Brooklyn Rider infused the quartet's first movement with lusciously fluid tonalities and shapes; again images of the sun come to mind, as seen through a powerful telescope: impossibly huge and distant, but through the power of optics near enough to discern its vast, slow welling of energy and power, explosive force restrained by its own gravity.
The following movements, some seamlessly flowing into one another, others separated out like beats in an unfolding chant, highlighted contrasts of pizzicato and legato, fortissimo clashes and pianissimo reconciliations, quantum waves of multi-layered sound and brittle particle interactions sparking muons of audio delight. While unerringly true to Beethoven’s score, Brooklyn Rider thrusts the German genius to the forefront of 21st century avant-garde. I will never hear this quartet, or possibly any Beethoven quartet, with quite the same ears. My doors of perception have been thrown open, and it's a new world.
By the end of the concert and that Seattle rarity, a third curtain call, my Sunday-night doldrums were dissipated, my heart and spirit refreshed and uplifted. Amazing, the power of music to transform the human condition.

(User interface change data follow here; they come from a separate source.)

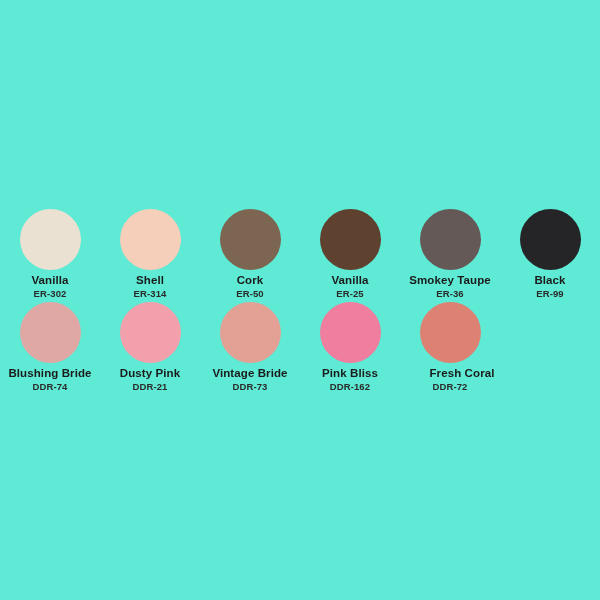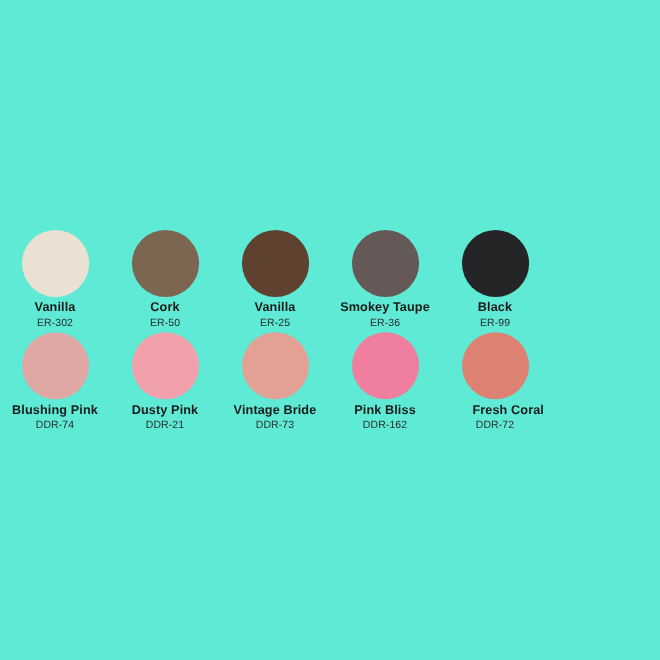--- a/index.html
+++ b/index.html
@@ -85,6 +85,11 @@
         <span class="swatch-code" style="color: rgb(42, 42, 42);">ER-302</span>
       </div>
       <div class="swatch-cell">
+        <span class="swatch-disc" style="background-color: rgb(245, 207, 185);"></span>
+        <span class="swatch-name" style="color: rgb(27, 27, 27);">Shell</span>
+        <span class="swatch-code" style="color: rgb(42, 42, 42);">ER-314</span>
+      </div>
+      <div class="swatch-cell">
         <span class="swatch-disc" style="background-color: rgb(124, 101, 81);"></span>
         <span class="swatch-name" style="color: rgb(27, 27, 27);">Cork</span>
         <span class="swatch-code" style="color: rgb(42, 42, 42);">ER-50</span>

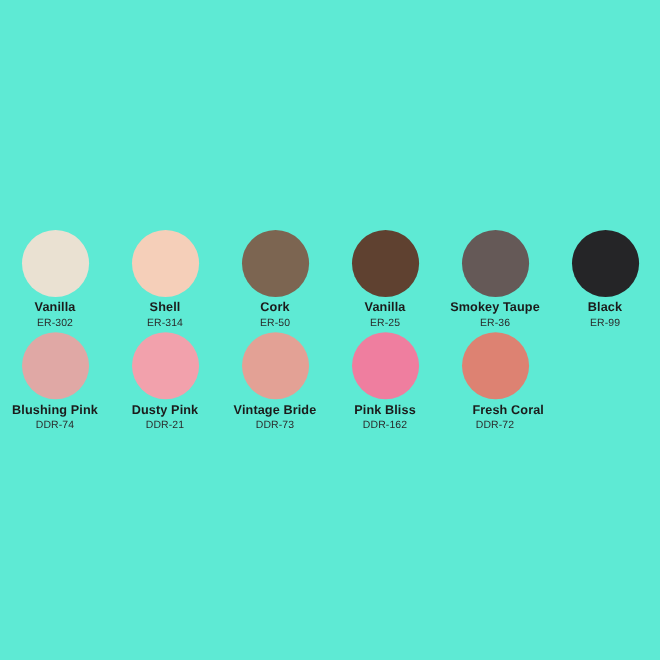--- a/index.html
+++ b/index.html
@@ -65,7 +65,7 @@
     margin-top: 1px;
     font-size: 9.5px;
     line-height: 11px;
-    font-weight: 400;
+    font-weight: 700;
     color: #2a2a2a;
     text-align: center;
     letter-spacing: 0.1px;

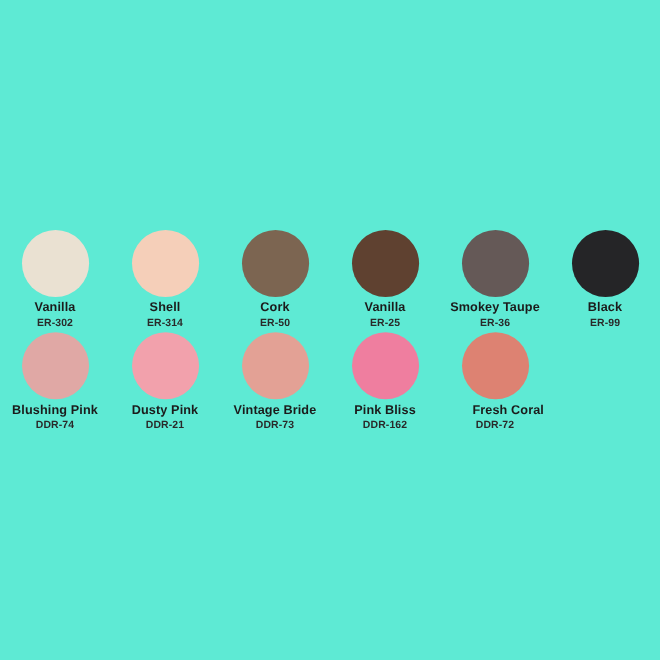--- a/index.html
+++ b/index.html
@@ -114,7 +114,7 @@
     <div class="swatch-row">
       <div class="swatch-cell">
         <span class="swatch-disc" style="background-color: rgb(224, 168, 165);"></span>
-        <span class="swatch-name" style="color: rgb(27, 27, 27);">Blushing Pink</span>
+        <span class="swatch-name" style="color: rgb(27, 27, 27);">Blushing Bride</span>
         <span class="swatch-code" style="color: rgb(42, 42, 42);">DDR-74</span>
       </div>
       <div class="swatch-cell">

I suspect that music holds a deeper mystery than we yet fully conceive, in its correlation with elemental forces of nature, the fabric of the universe(s), and the unique role of human life in its discovery and exploration. I have no doubt that sentient beings on other worlds have also discovered its power through whatever organs of sense nature has created in countless permutations across the wide orchestral score of the cosmos.
I hope, on the day human beings first thrill to the music of an alien race, that cutting-edge composers and artists like Brooklyn Rider will be credited with having prepared us to appreciate it.